## [Assignment]
Once the line with "- Memory and" is found in the entries below, repeat that line and every one after it exactly, ending at the last.

Detected change data:
-.-.-

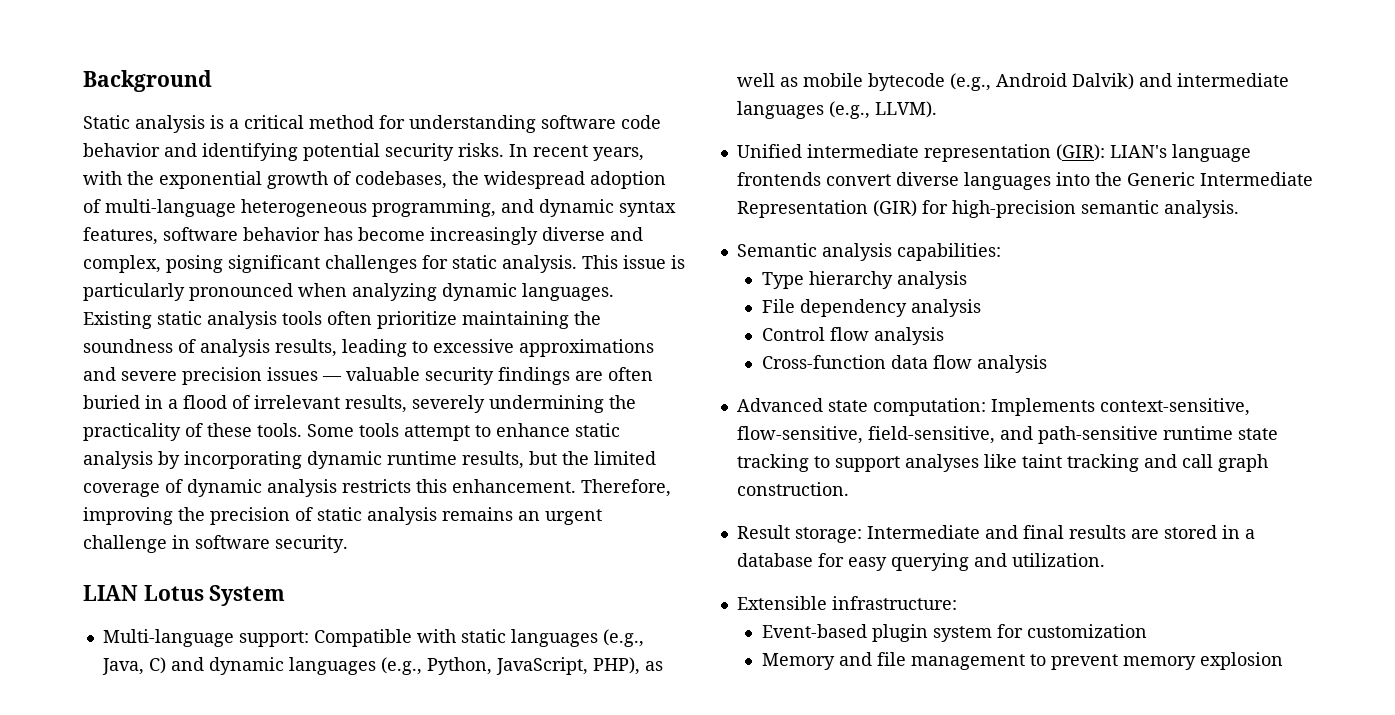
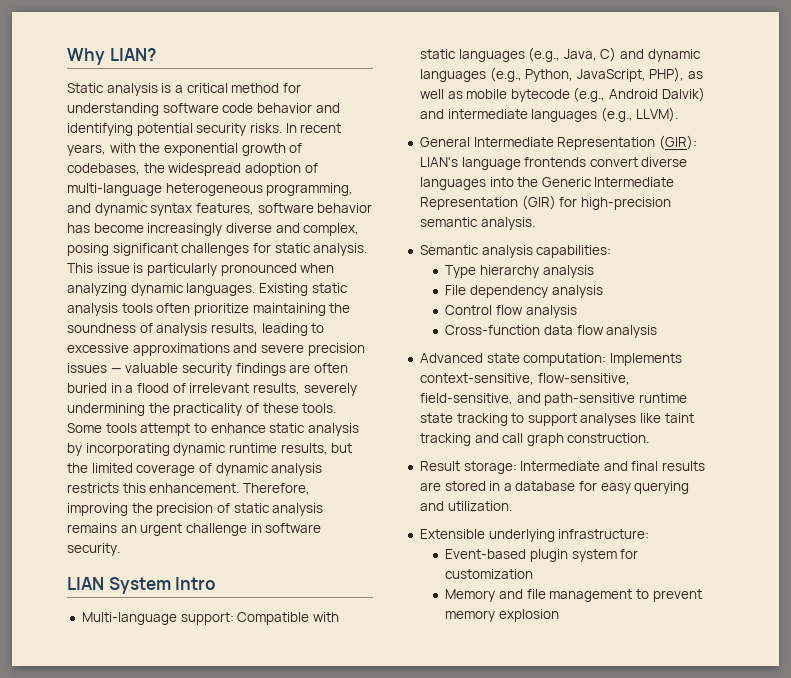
- Background
+ Why LIAN?
- LIAN Lotus System
+ LIAN System Intro
- Unified intermediate representation (GIR): LIAN's language frontends convert diverse languages into the Generic Intermediate Representation (GIR) for high-precision semantic analysis.
+ General Intermediate Representation (GIR): LIAN's language frontends convert diverse languages into the Generic Intermediate Representation (GIR) for high-precision semantic analysis.
- Extensible infrastructure:
+ Extensible underlying infrastructure:

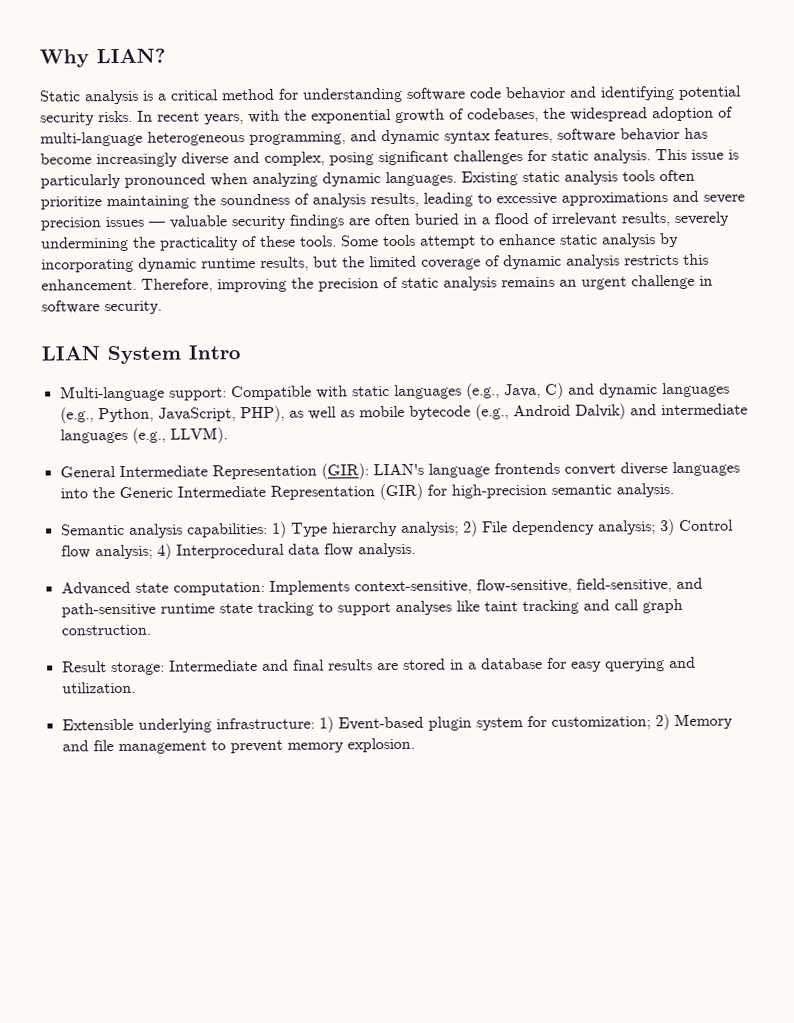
- Semantic analysis capabilities:
- Type hierarchy analysis
- File dependency analysis
- Control flow analysis
- Cross-function data flow analysis
+ Semantic analysis capabilities: 1) Type hierarchy analysis; 2) File dependency analysis; 3) Control flow analysis; 4) Interprocedural data flow analysis.
- Extensible underlying infrastructure:
- Event-based plugin system for customization
- Memory and file management to prevent memory explosion
+ Extensible underlying infrastructure: 1) Event-based plugin system for customization; 2) Memory and file management to prevent memory explosion.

-.-.-

## [Result of this task]
- Memory and file management to prevent memory explosion
+ Extensible underlying infrastructure: 1) Event-based plugin system for customization; 2) Memory and file management to prevent memory explosion.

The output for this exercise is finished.